When the word "evening" appears in a line of the data below, list that line.

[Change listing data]
▬▬▬▬▬▬
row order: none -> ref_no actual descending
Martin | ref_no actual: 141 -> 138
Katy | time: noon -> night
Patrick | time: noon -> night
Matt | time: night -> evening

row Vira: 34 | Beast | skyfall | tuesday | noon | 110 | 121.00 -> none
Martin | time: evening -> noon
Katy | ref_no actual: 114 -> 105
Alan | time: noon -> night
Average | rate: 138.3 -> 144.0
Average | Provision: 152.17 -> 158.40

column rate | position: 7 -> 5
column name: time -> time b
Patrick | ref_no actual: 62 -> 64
▬▬▬▬▬▬
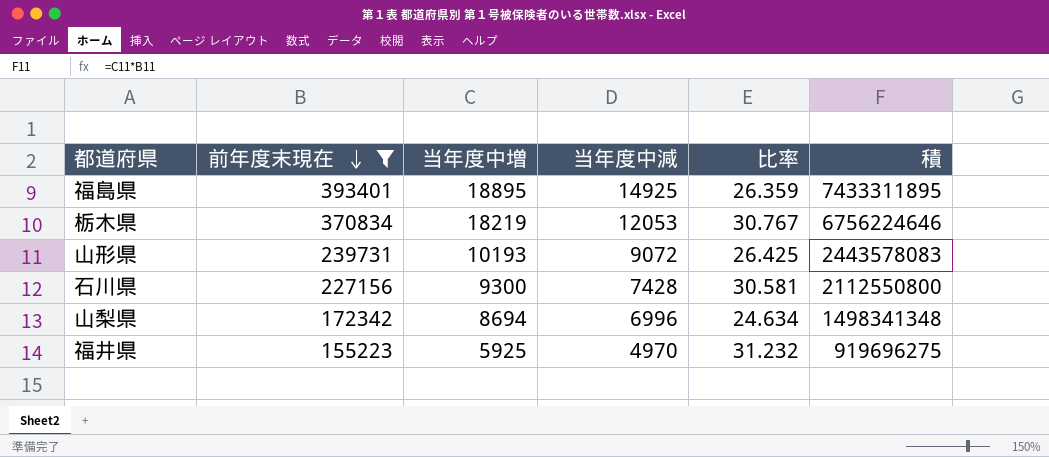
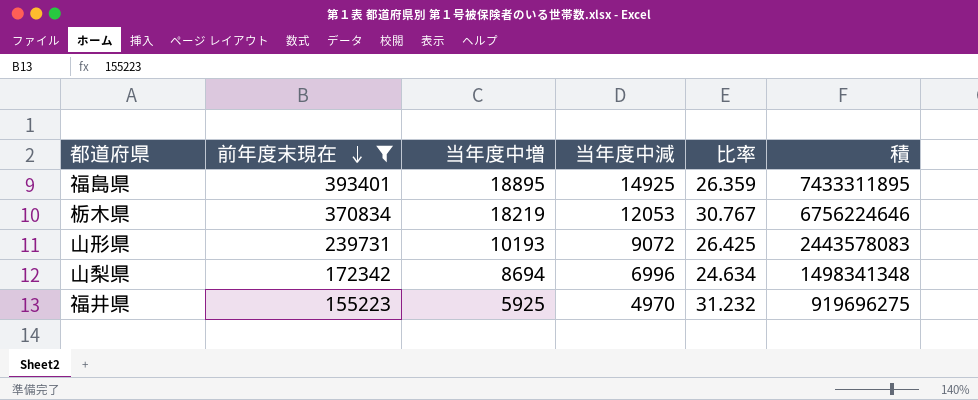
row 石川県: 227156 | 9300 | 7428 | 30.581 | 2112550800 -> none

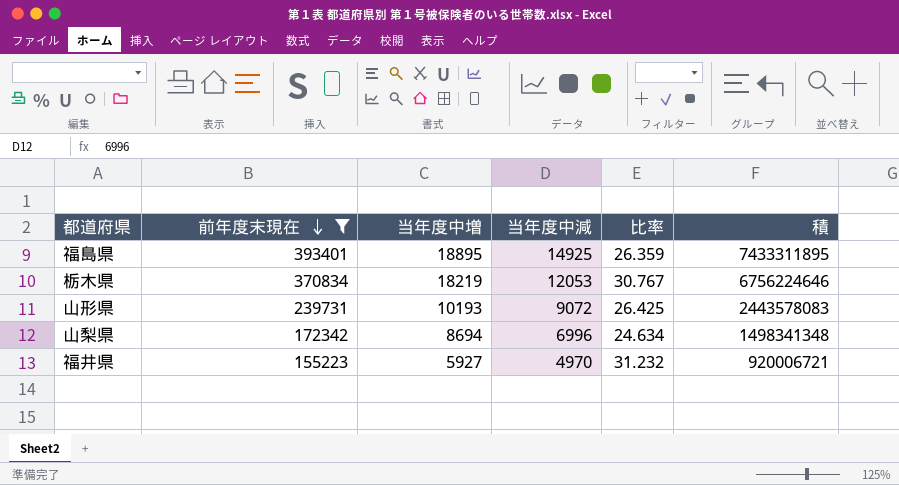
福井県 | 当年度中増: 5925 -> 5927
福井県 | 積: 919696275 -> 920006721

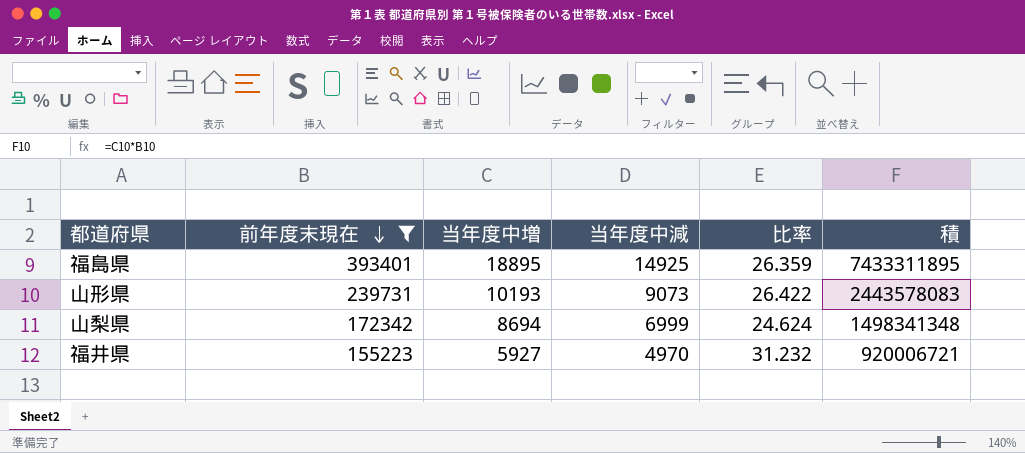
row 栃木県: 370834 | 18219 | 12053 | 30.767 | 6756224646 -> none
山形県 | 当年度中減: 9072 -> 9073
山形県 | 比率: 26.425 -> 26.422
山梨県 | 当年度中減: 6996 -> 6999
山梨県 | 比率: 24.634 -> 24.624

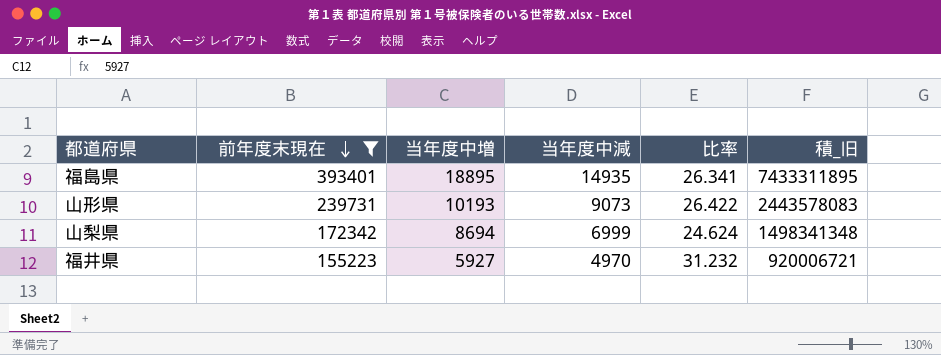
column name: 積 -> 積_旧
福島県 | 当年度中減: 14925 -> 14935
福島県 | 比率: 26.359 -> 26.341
▬▬▬▬▬▬
• Response to this task
Matt | time: night -> evening
Martin | time: evening -> noon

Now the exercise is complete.